■ WHAT TO DO ■
What lines of the data hold the string "background"? Pull each one out.
· · · ·
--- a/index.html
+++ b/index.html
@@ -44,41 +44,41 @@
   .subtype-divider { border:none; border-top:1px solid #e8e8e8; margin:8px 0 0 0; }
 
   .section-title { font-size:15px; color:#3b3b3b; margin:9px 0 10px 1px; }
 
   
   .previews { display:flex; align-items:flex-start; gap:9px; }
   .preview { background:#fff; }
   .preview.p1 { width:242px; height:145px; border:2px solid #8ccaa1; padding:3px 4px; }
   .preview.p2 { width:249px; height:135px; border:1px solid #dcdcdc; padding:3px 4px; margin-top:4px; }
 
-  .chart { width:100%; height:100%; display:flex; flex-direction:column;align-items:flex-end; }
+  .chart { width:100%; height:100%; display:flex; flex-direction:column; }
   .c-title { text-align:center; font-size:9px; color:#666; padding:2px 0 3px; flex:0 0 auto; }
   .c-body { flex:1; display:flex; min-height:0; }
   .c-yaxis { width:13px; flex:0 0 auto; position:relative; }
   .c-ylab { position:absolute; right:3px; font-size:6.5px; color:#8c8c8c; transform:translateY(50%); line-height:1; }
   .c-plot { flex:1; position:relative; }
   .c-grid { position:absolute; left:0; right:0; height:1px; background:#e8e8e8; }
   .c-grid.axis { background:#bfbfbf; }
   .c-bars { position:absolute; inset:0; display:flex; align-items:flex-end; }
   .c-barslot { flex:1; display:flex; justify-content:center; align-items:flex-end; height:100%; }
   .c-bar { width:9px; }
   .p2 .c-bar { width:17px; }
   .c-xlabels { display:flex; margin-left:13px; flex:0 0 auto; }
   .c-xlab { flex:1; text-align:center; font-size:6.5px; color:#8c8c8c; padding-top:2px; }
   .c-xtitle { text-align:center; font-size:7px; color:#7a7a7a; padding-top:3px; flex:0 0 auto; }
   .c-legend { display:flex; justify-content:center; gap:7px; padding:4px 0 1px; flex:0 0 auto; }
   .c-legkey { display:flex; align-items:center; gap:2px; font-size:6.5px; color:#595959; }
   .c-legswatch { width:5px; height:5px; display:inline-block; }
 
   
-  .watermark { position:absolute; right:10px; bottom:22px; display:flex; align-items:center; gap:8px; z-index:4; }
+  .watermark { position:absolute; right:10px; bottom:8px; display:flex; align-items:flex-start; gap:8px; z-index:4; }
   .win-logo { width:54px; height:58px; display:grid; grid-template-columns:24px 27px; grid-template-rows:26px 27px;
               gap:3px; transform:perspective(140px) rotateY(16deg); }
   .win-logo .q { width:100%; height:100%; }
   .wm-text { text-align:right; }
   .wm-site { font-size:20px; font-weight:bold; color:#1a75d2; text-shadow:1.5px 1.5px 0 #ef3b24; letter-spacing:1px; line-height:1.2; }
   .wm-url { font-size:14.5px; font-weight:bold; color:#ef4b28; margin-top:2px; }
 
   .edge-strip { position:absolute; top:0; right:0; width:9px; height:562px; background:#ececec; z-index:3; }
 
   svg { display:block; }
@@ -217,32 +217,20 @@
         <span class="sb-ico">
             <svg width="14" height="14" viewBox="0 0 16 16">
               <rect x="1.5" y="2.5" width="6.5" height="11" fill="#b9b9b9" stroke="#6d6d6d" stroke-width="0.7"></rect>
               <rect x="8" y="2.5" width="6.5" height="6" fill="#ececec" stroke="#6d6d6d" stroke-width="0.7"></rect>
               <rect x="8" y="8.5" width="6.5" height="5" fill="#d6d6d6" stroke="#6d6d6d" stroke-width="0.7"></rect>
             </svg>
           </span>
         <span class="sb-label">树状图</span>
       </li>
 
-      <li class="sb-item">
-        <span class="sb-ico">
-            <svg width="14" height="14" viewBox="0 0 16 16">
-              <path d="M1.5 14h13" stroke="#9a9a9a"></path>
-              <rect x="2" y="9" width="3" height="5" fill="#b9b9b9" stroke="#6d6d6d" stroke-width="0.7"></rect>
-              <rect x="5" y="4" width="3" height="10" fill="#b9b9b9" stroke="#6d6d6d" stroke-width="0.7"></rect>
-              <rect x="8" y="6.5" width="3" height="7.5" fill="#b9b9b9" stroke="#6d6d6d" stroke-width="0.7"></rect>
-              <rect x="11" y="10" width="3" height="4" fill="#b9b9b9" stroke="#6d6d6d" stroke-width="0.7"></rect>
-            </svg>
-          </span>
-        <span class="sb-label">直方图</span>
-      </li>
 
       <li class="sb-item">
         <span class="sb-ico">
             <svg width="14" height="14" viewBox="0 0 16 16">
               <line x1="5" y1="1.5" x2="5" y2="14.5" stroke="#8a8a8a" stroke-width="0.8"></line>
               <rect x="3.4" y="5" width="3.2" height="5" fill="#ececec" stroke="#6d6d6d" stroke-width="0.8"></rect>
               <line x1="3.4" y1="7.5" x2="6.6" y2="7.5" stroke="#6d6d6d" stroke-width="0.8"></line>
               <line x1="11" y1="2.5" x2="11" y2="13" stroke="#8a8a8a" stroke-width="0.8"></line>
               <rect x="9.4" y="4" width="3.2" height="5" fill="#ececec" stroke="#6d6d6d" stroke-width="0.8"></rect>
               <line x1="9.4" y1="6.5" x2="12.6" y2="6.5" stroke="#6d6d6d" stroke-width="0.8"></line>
· · · ·
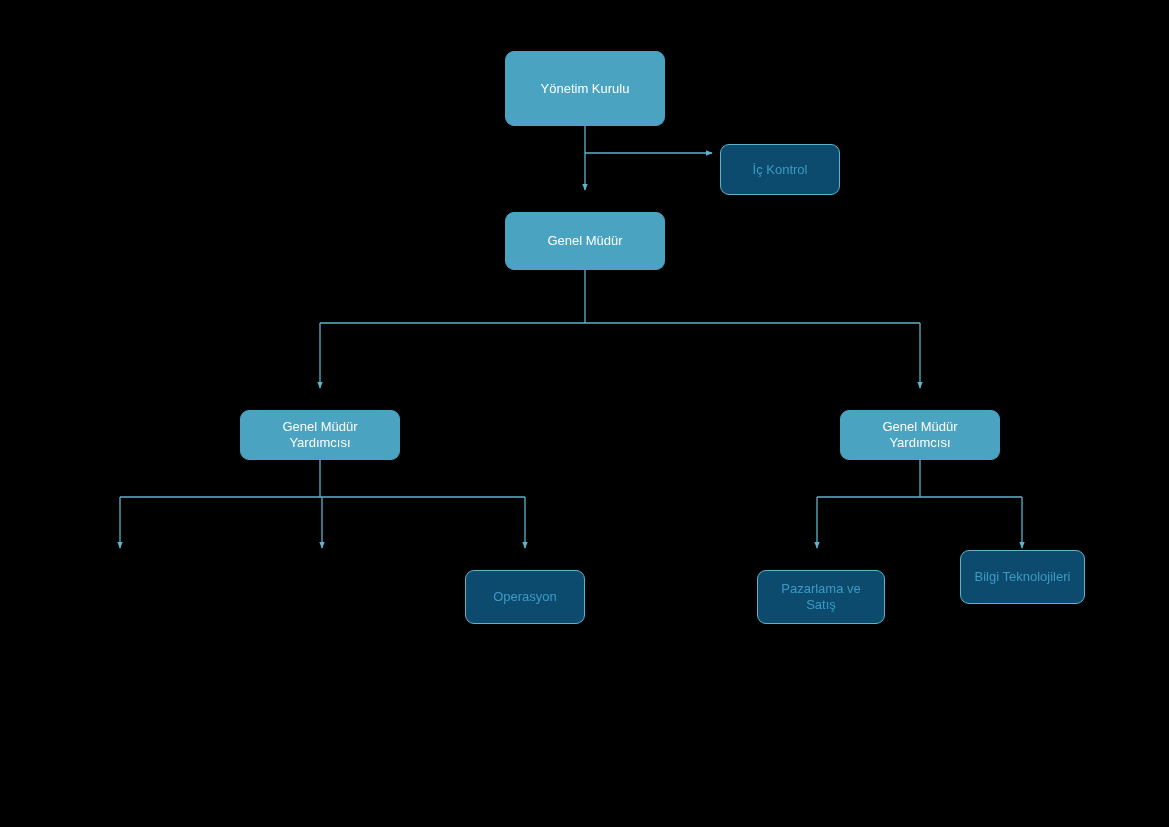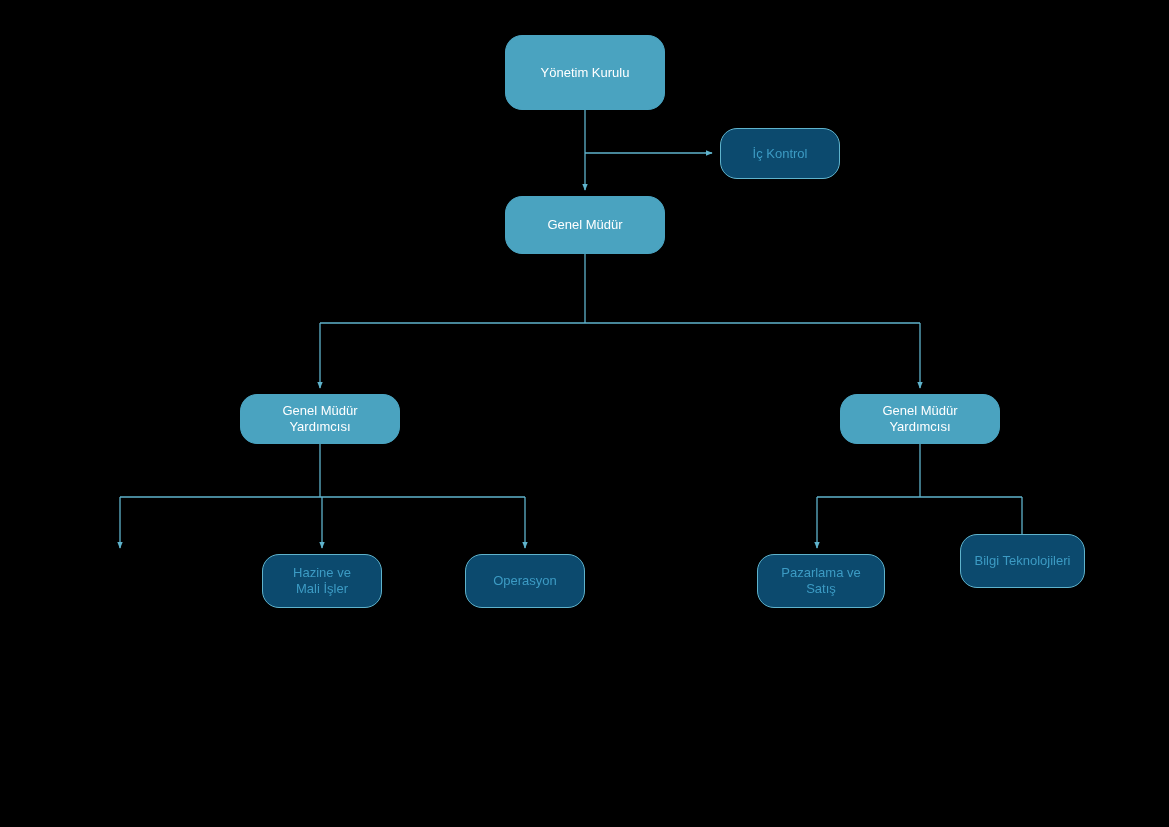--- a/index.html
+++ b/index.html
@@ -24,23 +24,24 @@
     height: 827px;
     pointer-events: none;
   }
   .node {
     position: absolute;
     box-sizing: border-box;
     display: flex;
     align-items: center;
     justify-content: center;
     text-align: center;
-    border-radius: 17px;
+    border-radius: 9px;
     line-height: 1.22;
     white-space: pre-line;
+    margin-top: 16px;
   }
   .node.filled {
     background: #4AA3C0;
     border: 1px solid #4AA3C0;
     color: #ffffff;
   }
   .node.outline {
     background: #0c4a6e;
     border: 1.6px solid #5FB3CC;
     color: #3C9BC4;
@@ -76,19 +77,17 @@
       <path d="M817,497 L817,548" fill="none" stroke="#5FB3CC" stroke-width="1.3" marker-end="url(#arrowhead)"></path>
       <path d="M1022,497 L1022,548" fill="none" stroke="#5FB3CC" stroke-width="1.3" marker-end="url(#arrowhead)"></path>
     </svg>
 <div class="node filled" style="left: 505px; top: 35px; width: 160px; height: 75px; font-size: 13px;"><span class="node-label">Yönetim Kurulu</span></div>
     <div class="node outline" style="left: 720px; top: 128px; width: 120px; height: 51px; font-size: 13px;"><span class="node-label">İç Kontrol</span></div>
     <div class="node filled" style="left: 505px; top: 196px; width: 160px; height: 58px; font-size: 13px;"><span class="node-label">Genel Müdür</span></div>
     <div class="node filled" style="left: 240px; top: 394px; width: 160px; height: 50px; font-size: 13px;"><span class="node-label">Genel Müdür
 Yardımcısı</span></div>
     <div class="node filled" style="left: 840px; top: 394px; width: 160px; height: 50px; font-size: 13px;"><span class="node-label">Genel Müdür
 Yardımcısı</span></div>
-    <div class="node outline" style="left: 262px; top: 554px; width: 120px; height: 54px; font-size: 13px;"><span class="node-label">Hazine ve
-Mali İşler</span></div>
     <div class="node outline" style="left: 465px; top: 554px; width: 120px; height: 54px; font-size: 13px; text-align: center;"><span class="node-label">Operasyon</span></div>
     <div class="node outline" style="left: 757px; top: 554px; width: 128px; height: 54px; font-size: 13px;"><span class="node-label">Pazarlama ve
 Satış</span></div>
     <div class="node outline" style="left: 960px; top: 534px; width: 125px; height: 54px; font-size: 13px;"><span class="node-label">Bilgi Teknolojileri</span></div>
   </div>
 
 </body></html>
· · · ·
■ YOUR SOLUTION ■
   .preview { background:#fff; }
   .c-grid { position:absolute; left:0; right:0; height:1px; background:#e8e8e8; }
   .c-grid.axis { background:#bfbfbf; }
   .edge-strip { position:absolute; top:0; right:0; width:9px; height:562px; background:#ececec; z-index:3; }
     background: #4AA3C0;
     background: #0c4a6e;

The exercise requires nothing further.